[Start of section]
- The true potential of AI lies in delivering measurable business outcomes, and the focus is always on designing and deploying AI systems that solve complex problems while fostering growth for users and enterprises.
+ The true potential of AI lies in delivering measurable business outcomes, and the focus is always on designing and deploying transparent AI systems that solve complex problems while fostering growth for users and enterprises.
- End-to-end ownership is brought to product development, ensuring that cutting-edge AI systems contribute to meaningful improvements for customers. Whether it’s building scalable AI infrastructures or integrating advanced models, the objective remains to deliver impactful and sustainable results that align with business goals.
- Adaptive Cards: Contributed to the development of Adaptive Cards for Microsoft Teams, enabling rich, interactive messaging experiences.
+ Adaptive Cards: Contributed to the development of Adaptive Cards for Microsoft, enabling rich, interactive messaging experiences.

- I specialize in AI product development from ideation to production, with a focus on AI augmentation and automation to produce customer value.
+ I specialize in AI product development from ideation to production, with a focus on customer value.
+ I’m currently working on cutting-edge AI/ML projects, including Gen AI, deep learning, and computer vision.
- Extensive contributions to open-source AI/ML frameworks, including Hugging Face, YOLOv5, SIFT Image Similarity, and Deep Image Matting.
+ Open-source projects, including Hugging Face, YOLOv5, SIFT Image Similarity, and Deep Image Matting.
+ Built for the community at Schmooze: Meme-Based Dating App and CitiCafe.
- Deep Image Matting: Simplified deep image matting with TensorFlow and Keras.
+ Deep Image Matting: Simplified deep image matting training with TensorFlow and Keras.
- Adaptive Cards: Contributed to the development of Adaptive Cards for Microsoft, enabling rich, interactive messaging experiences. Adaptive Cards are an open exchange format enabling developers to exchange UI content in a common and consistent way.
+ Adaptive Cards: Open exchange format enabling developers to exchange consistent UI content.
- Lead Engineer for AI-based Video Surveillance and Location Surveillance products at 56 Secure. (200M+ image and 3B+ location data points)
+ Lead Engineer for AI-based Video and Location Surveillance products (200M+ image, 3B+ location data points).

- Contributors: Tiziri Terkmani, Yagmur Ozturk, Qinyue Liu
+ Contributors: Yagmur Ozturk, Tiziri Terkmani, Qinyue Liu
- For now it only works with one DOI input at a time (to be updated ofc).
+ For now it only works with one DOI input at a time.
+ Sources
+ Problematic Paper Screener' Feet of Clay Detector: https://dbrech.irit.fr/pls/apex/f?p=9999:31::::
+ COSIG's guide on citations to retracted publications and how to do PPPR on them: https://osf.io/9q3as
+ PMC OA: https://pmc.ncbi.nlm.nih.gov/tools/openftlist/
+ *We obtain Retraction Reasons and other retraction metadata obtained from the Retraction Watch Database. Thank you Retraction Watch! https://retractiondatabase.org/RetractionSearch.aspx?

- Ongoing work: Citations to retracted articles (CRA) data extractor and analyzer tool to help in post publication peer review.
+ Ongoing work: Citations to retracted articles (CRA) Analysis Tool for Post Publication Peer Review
[End of section]
How to complete this task: For each line above that holds the string "input", provide a copy of that line.

Problem solution:
- For now it only works with one DOI input at a time (to be updated ofc).
+ For now it only works with one DOI input at a time.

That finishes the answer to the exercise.